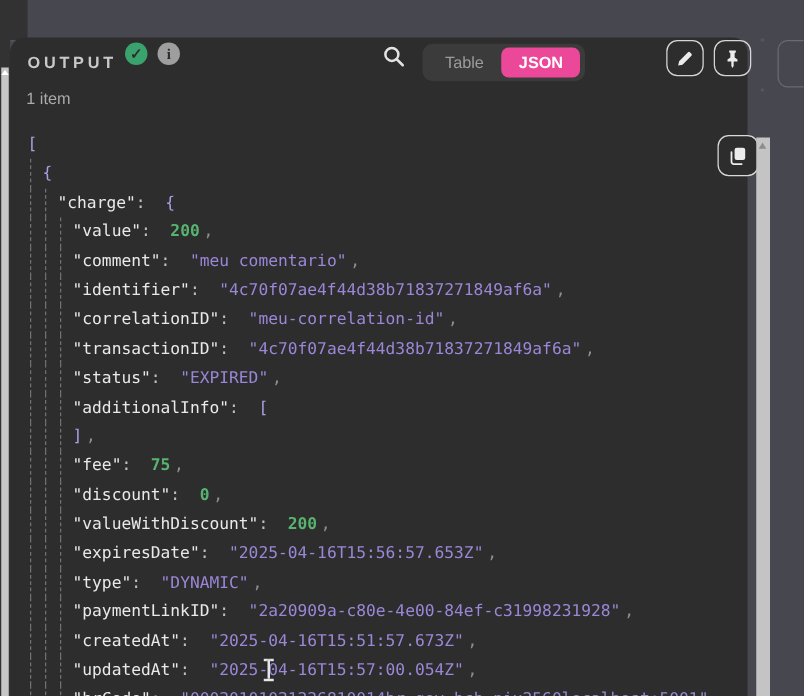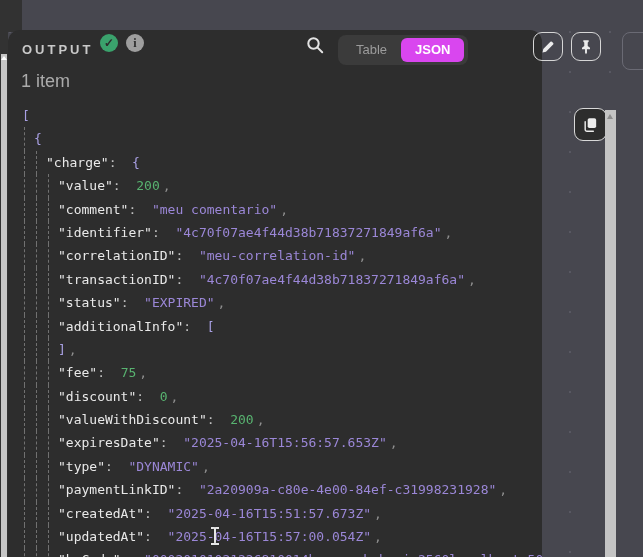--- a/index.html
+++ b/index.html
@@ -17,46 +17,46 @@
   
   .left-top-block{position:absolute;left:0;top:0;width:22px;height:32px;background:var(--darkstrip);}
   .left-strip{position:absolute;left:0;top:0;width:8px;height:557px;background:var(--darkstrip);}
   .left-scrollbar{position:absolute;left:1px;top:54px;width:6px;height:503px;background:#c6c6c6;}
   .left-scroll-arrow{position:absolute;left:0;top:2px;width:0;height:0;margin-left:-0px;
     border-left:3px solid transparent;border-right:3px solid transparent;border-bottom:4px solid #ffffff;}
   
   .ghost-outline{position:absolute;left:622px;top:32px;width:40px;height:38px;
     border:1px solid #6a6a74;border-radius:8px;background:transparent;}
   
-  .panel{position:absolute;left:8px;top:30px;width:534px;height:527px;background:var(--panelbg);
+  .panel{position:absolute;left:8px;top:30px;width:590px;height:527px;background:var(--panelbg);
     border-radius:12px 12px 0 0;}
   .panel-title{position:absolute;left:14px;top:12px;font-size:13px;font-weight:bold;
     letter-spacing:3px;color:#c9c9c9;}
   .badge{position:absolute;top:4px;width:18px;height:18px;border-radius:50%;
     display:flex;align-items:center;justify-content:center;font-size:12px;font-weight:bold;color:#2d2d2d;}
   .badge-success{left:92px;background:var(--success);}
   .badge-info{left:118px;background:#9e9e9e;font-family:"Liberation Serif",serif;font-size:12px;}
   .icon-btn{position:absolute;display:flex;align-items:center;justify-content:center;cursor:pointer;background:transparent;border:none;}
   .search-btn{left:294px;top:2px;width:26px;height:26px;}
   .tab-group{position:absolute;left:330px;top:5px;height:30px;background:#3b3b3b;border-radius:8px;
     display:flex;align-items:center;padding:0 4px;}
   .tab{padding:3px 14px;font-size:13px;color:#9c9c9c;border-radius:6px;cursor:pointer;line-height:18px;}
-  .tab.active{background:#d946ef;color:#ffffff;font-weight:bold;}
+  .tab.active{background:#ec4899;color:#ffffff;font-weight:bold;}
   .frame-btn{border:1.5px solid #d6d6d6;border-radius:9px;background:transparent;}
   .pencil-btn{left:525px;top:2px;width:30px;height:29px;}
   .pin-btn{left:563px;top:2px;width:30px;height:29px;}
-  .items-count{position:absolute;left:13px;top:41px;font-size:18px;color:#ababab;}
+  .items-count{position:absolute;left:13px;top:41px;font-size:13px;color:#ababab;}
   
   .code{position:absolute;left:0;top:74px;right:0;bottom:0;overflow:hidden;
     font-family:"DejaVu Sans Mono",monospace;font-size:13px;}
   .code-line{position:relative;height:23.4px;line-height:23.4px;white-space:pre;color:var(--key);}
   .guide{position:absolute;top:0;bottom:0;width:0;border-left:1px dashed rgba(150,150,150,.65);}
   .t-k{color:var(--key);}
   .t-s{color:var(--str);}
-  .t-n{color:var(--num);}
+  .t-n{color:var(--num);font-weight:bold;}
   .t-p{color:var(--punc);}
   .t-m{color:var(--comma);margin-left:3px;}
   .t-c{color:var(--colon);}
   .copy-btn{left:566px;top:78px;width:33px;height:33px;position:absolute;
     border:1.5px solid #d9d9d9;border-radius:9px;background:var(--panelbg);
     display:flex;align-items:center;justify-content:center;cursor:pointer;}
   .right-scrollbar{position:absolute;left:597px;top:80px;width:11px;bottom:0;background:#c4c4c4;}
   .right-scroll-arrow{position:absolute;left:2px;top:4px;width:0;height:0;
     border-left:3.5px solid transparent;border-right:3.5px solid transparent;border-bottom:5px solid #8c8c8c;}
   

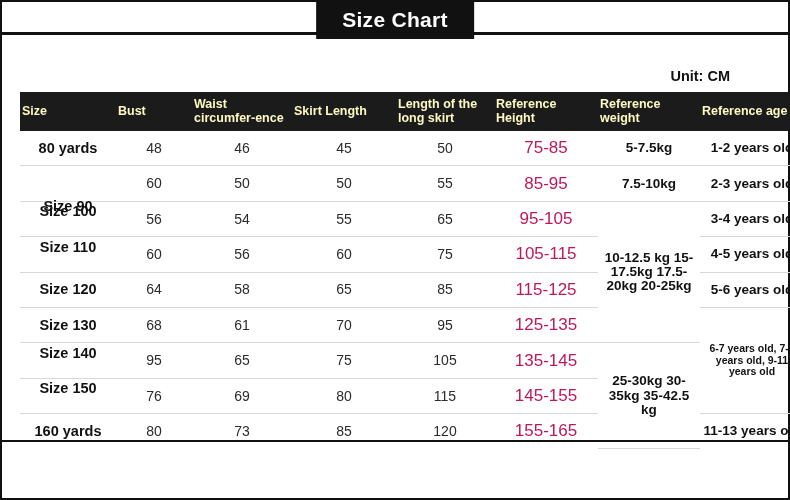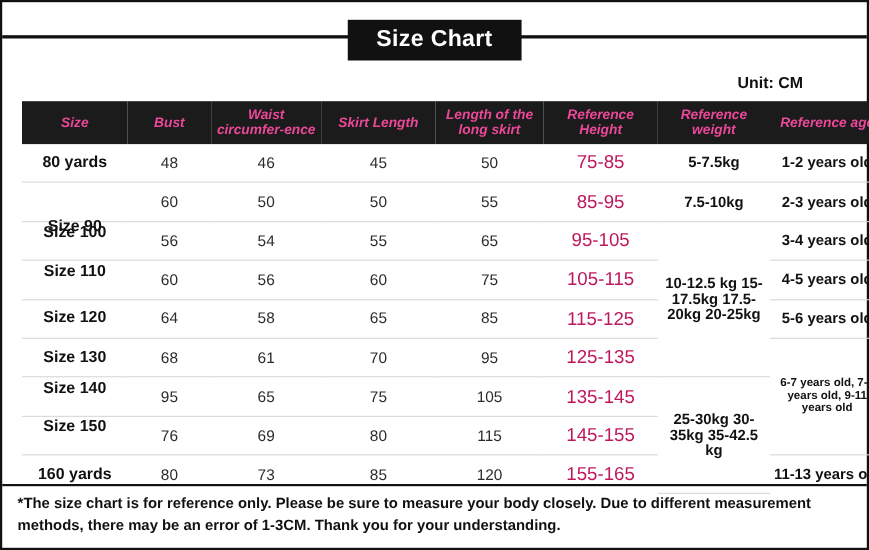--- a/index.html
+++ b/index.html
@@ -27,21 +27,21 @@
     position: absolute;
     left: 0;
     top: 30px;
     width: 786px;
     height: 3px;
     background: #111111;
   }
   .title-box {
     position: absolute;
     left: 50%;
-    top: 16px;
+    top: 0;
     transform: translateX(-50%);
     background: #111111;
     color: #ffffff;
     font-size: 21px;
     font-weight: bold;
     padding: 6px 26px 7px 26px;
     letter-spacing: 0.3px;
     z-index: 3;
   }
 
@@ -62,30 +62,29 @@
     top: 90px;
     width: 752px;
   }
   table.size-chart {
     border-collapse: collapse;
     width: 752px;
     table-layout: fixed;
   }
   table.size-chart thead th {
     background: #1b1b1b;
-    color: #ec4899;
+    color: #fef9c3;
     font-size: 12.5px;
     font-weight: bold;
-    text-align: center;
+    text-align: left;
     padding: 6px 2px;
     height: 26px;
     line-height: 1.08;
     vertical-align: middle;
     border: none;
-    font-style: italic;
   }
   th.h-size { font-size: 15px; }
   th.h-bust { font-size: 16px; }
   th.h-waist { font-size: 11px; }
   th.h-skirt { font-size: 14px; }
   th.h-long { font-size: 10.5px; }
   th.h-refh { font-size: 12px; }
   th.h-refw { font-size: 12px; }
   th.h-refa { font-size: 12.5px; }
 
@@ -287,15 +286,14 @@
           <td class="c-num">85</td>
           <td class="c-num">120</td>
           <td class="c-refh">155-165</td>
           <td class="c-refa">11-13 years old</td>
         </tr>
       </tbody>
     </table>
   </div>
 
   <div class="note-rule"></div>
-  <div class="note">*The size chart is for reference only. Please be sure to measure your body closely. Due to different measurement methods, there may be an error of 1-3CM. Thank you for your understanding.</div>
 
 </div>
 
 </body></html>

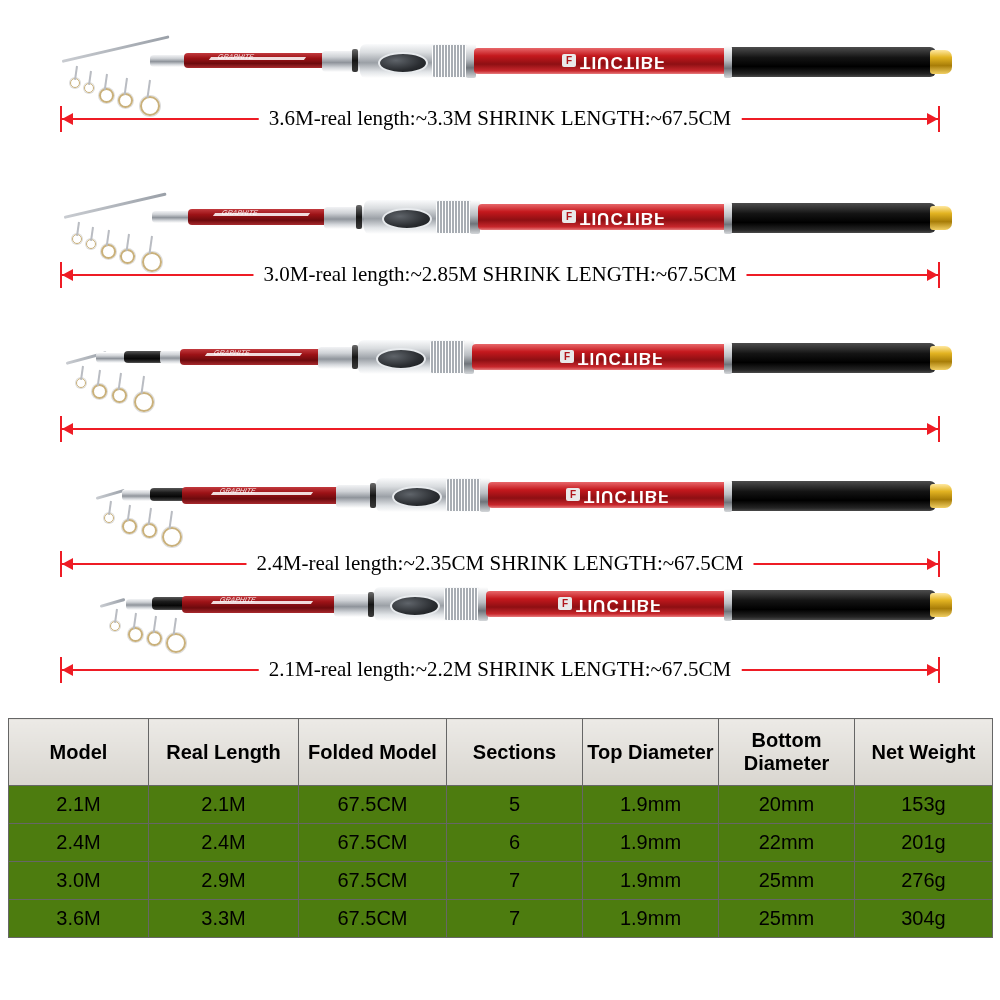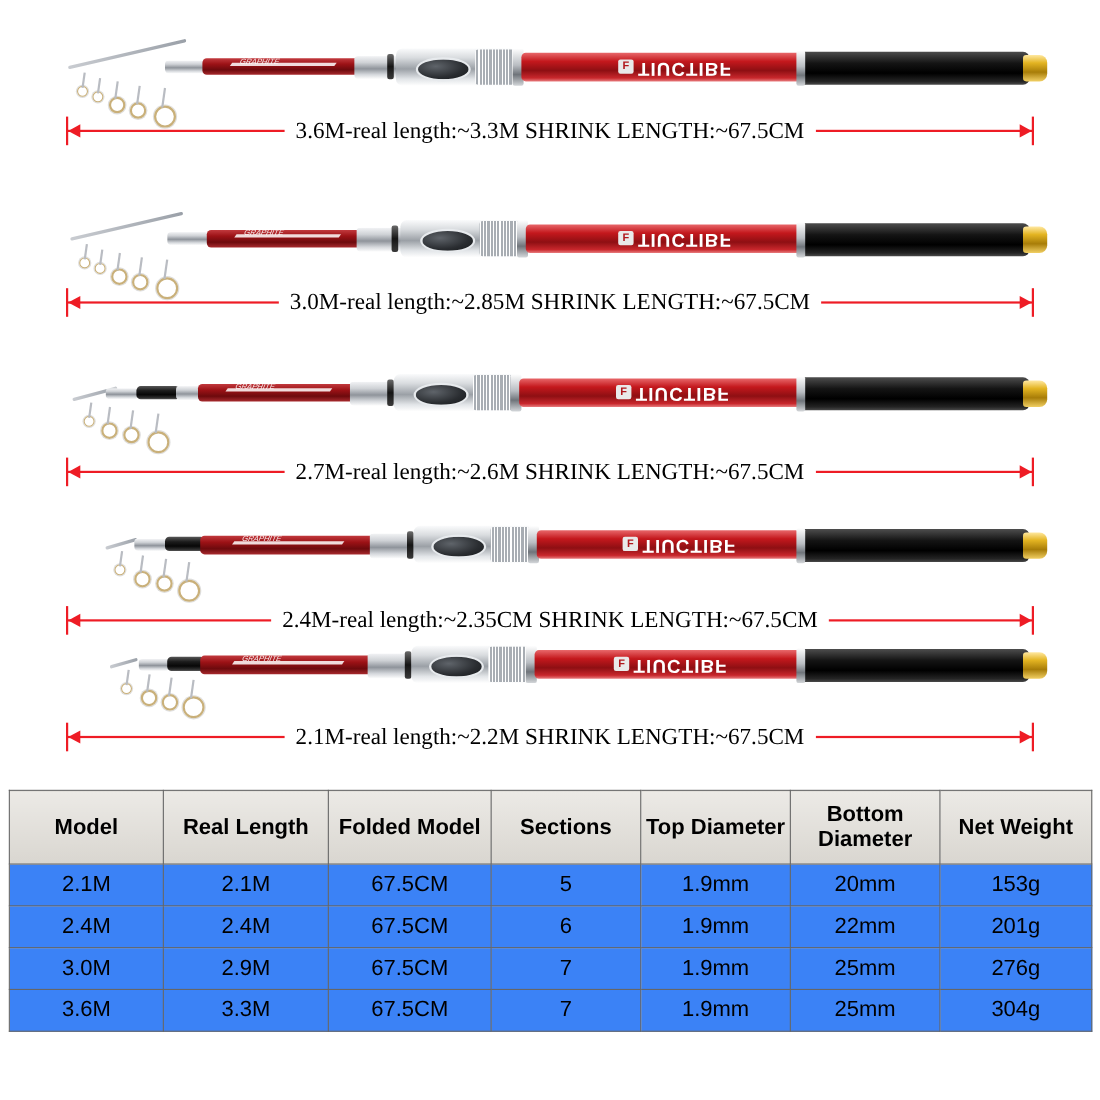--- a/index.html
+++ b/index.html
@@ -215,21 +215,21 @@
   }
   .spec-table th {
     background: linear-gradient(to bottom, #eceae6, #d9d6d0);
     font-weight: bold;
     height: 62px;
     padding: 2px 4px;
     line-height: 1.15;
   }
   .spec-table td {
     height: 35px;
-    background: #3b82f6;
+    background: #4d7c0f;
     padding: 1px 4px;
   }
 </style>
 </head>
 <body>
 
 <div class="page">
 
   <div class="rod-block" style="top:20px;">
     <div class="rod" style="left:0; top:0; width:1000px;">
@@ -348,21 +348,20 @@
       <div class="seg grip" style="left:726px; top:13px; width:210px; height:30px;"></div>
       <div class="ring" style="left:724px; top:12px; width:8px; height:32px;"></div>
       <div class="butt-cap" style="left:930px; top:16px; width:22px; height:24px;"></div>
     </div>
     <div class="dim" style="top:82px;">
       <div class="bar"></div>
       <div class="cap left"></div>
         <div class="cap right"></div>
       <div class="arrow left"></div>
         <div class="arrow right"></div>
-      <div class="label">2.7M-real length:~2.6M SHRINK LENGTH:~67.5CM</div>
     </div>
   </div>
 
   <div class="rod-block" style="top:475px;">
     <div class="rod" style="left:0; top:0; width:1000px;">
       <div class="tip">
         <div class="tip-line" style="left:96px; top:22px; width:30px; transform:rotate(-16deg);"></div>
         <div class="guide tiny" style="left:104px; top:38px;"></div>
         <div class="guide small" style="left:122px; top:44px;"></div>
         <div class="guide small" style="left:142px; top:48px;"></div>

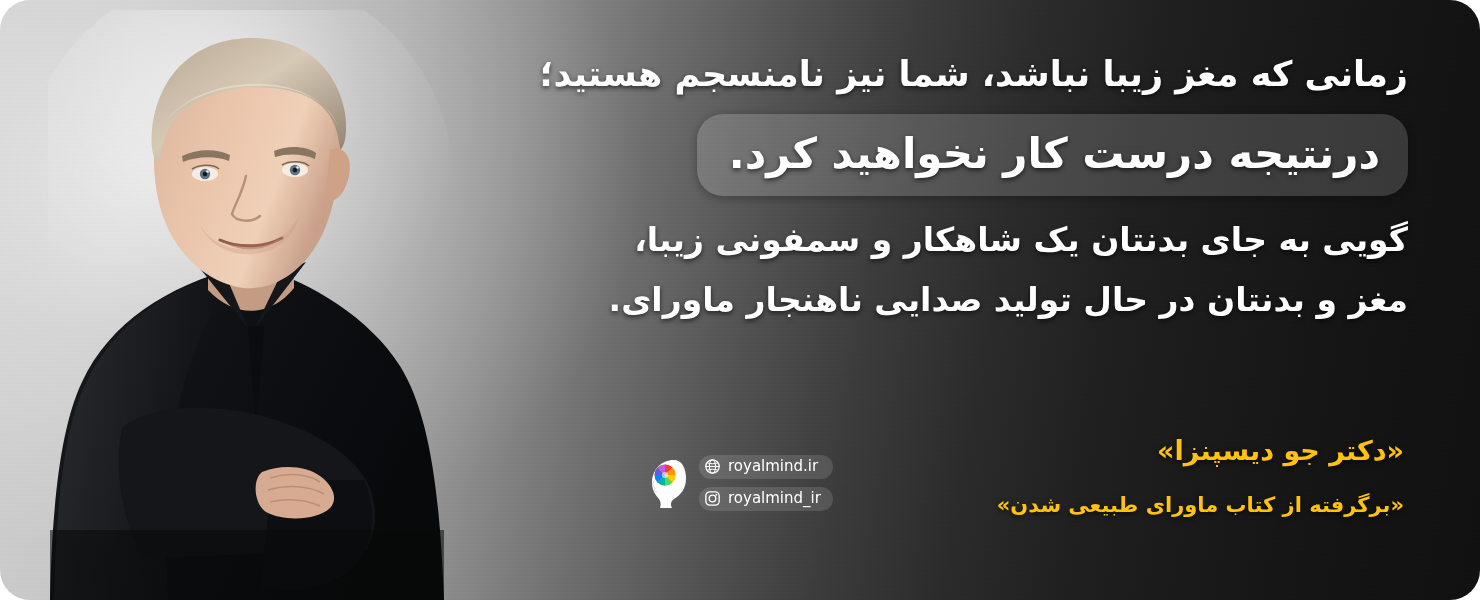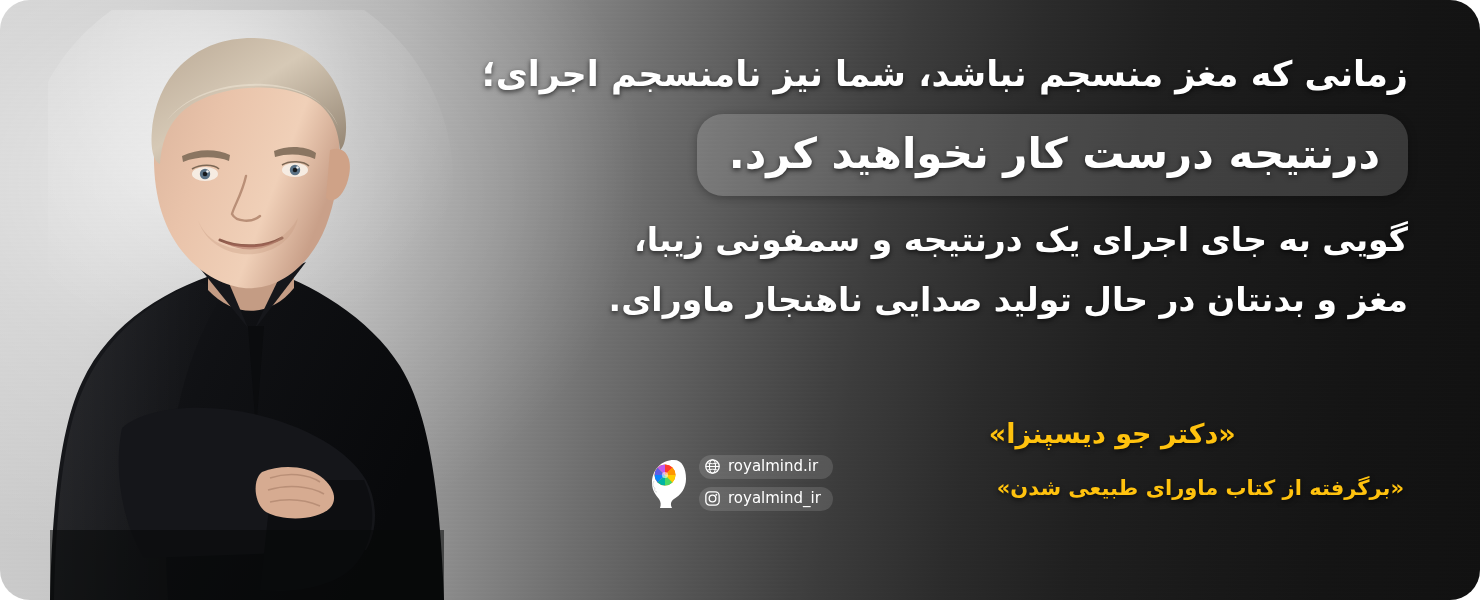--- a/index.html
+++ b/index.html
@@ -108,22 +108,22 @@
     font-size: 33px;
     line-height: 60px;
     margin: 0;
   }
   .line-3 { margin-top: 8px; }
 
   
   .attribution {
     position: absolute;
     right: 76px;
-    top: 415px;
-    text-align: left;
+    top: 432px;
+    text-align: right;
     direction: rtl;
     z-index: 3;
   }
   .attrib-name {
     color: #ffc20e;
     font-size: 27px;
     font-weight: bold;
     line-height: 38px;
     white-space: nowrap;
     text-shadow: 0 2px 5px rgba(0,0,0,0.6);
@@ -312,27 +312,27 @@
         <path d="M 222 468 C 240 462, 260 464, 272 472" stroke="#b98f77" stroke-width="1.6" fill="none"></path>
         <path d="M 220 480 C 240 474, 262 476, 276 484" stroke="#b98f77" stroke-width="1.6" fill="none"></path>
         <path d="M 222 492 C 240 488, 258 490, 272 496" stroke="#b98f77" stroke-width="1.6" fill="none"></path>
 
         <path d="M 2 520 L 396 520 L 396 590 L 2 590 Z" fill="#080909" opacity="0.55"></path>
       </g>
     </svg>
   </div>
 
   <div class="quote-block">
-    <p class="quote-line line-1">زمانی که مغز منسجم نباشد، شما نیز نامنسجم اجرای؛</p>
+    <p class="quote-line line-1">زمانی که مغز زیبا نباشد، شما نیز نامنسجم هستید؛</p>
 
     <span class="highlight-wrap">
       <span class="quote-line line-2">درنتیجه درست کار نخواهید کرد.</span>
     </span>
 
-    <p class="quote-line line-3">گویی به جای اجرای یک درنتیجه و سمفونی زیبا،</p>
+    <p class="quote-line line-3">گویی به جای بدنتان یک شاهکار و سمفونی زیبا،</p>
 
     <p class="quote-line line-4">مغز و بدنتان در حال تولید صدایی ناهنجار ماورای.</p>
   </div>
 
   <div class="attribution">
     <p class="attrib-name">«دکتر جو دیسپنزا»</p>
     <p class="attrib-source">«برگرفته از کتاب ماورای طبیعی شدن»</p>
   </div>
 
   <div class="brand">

◆ Exercise requirements: Every line in the data that holds "span" should be copied out.

◆ Result of the exercise:
     <span class="highlight-wrap">
       <span class="quote-line line-2">درنتیجه درست کار نخواهید کرد.</span>
     </span>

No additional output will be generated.